--- Stored data Enclosed Below ---

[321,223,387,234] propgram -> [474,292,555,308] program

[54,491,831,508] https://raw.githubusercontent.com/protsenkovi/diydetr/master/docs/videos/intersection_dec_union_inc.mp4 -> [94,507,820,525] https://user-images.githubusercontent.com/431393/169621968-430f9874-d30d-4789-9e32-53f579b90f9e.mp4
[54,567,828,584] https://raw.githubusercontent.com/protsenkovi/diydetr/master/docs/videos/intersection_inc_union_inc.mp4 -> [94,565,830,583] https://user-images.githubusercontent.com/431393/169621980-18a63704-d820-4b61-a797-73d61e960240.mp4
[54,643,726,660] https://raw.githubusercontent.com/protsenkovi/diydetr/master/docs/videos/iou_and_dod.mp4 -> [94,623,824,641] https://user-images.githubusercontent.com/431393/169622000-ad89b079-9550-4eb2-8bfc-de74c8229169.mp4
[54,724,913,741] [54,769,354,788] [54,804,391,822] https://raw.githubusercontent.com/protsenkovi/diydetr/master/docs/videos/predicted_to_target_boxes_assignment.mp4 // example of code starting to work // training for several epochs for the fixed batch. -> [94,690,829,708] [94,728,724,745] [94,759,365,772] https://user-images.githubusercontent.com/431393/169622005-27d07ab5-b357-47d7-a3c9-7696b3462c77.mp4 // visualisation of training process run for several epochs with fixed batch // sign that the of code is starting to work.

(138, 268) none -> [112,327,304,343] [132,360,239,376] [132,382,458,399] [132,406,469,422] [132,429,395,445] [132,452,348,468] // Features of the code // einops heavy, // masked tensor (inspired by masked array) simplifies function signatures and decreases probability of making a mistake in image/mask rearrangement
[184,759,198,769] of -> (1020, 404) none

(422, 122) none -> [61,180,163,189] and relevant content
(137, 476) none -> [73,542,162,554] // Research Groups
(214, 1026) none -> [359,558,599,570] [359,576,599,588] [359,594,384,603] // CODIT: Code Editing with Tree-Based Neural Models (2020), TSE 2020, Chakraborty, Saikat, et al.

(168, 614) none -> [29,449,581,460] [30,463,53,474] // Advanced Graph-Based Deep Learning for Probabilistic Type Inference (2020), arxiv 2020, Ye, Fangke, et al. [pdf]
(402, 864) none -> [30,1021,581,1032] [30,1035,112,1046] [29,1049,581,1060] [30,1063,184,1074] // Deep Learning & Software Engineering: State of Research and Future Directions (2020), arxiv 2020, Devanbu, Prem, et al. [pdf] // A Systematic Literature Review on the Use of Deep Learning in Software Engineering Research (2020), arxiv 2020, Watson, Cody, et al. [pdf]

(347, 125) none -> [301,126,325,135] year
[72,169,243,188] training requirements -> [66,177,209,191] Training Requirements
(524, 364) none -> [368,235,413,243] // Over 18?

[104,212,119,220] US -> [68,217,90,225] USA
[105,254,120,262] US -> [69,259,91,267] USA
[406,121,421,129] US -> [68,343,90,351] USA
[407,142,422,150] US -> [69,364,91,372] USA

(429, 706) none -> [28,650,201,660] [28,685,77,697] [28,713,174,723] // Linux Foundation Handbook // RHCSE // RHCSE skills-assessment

--- End of Enclosed Stored data ---

What you will do: Return the lines from the one containing "(524, 364) none" through the last line of the records. Include both ends and nothing else.

Output of the exercise:
(524, 364) none -> [368,235,413,243] // Over 18?

[104,212,119,220] US -> [68,217,90,225] USA
[105,254,120,262] US -> [69,259,91,267] USA
[406,121,421,129] US -> [68,343,90,351] USA
[407,142,422,150] US -> [69,364,91,372] USA

(429, 706) none -> [28,650,201,660] [28,685,77,697] [28,713,174,723] // Linux Foundation Handbook // RHCSE // RHCSE skills-assessment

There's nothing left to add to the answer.